◆ Exercise
Would you please reproduce all the entries word for word, minus the pictures?
Segment Start: Information provided
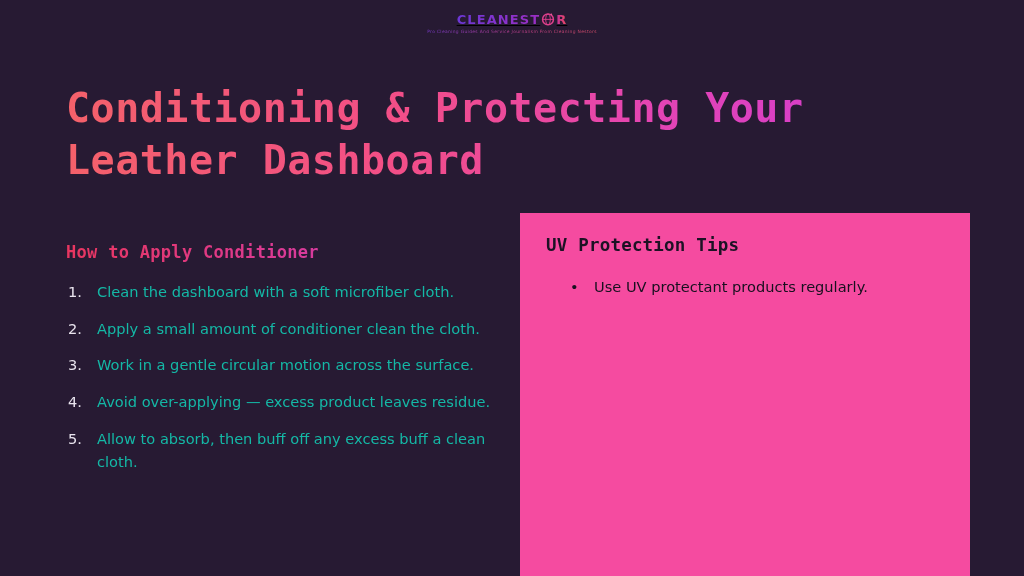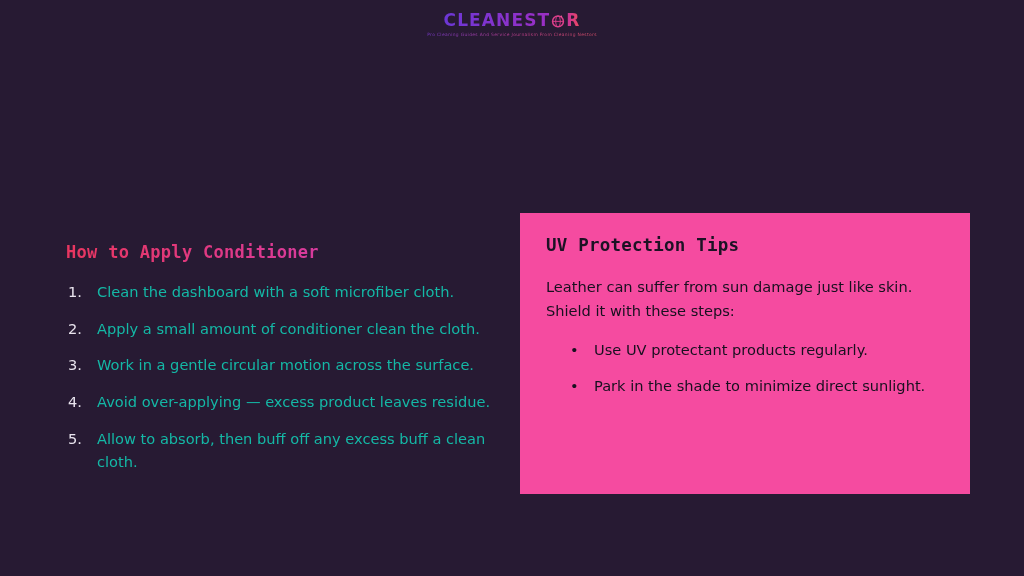"CLEANEST" .logo-mark { font-size: 17px -> 13px; text-decoration: none -> underline }
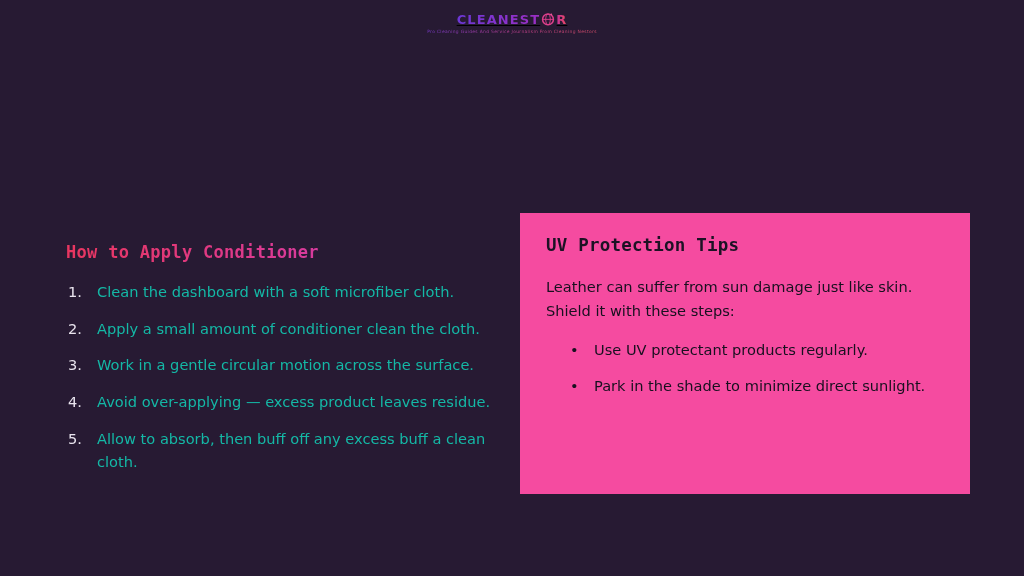"Conditioning & Protecting Your Leather" h1.page-title { html: none -> <h1>Conditioning &amp; Protecting Your Leather Dashboard</h1> }
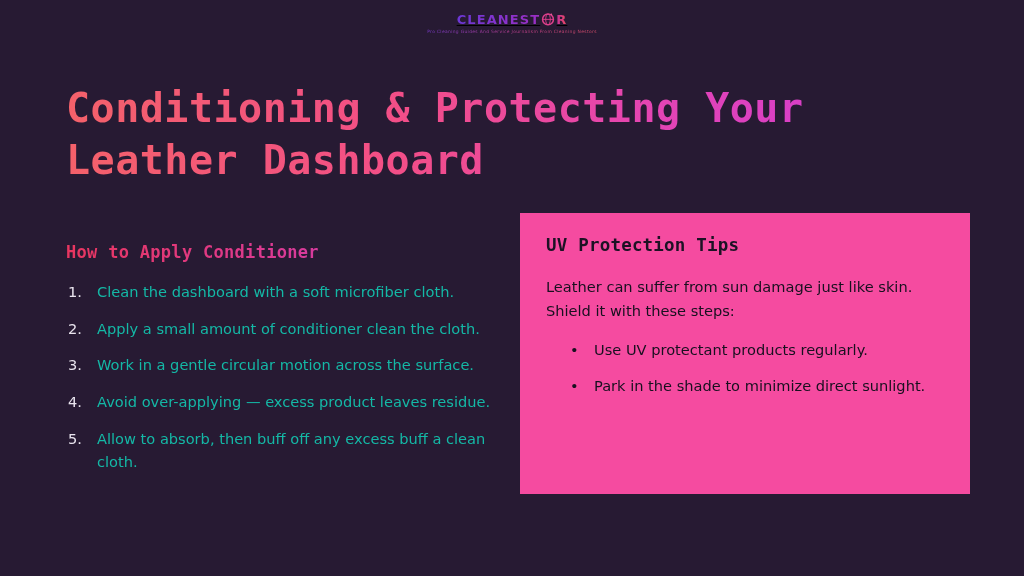"UV Protection Tips" .uv-card { height: 281px -> 363px }
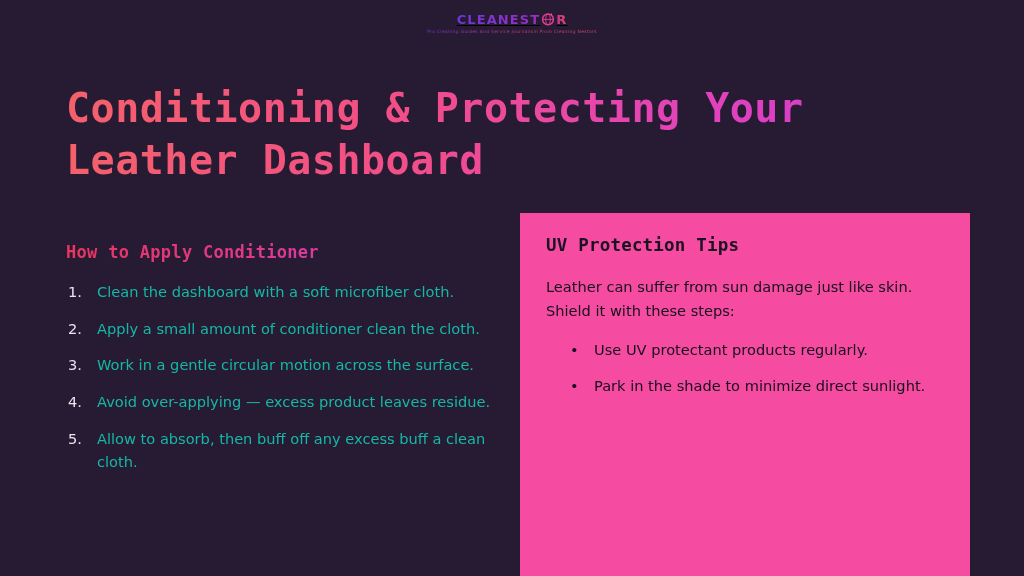"Leather can suffer from sun" p.card-intro { html: <p>Leather can suffer from sun damage just like skin. Shield it with these steps:</p> -> none }
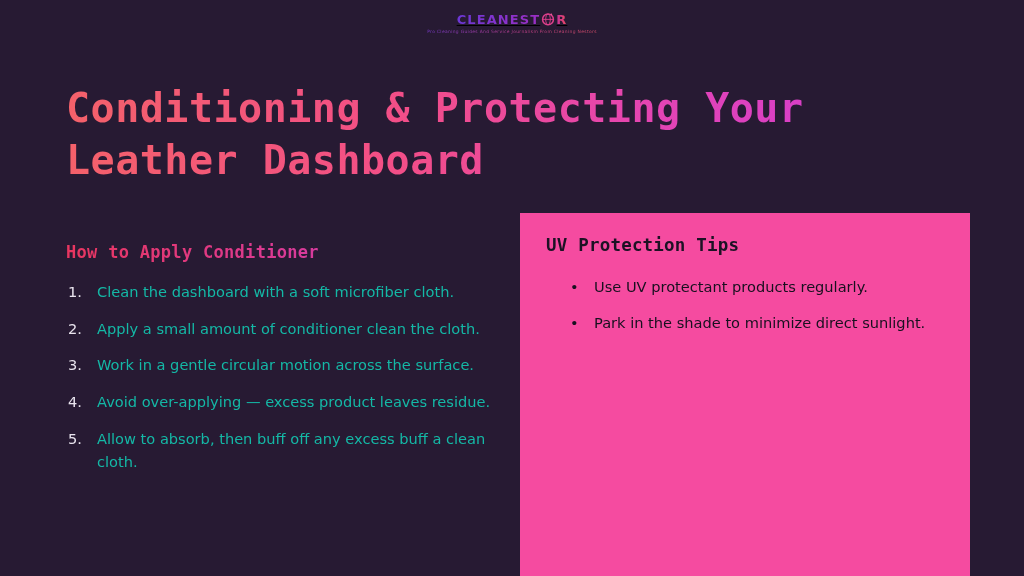"Park in the shade to" li { html: <li>Park in the shade to minimize direct sunlight.</li> -> none }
Segment End: Information provided
◆ Result
"CLEANEST" .logo-mark { font-size: 17px -> 13px; text-decoration: none -> underline }
"Conditioning & Protecting Your Leather" h1.page-title { html: none -> <h1>Conditioning &amp; Protecting Your Leather Dashboard</h1> }
"UV Protection Tips" .uv-card { height: 281px -> 363px }
"Leather can suffer from sun" p.card-intro { html: <p>Leather can suffer from sun damage just like skin. Shield it with these steps:</p> -> none }
"Park in the shade to" li { html: <li>Park in the shade to minimize direct sunlight.</li> -> none }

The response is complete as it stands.